[Opening PROVIDED INFORMATION section]

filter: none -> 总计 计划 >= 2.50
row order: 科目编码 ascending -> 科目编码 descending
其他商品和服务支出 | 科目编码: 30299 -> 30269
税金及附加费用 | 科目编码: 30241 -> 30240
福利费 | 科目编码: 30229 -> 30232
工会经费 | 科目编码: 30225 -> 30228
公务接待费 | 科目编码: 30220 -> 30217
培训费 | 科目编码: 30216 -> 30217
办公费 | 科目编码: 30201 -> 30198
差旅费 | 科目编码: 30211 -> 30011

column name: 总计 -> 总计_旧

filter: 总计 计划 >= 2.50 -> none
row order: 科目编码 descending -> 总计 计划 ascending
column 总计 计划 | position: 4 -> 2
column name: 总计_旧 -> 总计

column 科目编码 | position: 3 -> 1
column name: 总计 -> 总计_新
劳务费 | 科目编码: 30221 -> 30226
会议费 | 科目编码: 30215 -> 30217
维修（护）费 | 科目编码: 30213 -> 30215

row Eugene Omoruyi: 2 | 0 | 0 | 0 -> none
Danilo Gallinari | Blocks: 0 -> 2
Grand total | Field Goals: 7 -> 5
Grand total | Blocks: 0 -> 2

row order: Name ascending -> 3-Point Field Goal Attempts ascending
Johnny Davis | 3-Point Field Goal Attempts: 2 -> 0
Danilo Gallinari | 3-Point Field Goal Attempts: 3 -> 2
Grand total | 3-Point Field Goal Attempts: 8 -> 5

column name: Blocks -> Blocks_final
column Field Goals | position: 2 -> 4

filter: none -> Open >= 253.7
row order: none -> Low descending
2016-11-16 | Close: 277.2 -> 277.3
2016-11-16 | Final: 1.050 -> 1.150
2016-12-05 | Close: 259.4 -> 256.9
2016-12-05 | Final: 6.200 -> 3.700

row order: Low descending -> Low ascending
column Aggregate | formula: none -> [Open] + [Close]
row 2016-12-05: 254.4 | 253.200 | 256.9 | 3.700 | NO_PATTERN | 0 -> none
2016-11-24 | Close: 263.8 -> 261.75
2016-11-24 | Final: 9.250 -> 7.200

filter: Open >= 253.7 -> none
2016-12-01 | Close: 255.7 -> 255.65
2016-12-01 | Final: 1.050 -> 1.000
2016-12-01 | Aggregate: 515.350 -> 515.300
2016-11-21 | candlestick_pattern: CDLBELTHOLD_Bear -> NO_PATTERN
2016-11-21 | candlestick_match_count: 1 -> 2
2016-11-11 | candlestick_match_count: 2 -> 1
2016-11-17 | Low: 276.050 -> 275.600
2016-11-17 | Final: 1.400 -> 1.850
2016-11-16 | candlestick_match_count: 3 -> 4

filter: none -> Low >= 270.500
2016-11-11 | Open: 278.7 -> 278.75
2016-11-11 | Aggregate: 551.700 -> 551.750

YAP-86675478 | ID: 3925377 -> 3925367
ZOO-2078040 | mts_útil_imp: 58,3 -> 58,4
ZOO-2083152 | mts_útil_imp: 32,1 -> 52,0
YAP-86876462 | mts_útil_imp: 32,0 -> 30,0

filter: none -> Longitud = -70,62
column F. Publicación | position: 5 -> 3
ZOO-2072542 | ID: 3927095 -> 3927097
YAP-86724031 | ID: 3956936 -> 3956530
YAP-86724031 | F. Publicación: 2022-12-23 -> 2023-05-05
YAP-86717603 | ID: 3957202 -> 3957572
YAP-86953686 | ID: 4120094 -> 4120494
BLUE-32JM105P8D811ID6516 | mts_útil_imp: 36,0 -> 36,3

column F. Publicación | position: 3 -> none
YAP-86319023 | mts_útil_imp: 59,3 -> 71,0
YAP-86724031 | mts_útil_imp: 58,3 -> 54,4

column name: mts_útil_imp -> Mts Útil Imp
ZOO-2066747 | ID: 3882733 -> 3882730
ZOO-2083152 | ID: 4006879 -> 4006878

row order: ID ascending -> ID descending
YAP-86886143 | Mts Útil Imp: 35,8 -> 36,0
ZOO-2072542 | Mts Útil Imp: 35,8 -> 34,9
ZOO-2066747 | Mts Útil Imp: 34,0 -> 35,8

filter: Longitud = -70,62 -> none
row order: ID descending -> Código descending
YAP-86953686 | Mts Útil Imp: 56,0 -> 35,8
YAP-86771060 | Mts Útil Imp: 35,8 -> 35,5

[Closing PROVIDED INFORMATION section]

→ EXERCISE PROMPT
Your answer should consist solely of the lines above from the line with "column F. Publicación | position: 3 -> none" to the line with "row order: ID ascending -> ID descending", both included, reproduced exactly.

→ EXERCISE ANSWER
column F. Publicación | position: 3 -> none
YAP-86319023 | mts_útil_imp: 59,3 -> 71,0
YAP-86724031 | mts_útil_imp: 58,3 -> 54,4

column name: mts_útil_imp -> Mts Útil Imp
ZOO-2066747 | ID: 3882733 -> 3882730
ZOO-2083152 | ID: 4006879 -> 4006878

row order: ID ascending -> ID descending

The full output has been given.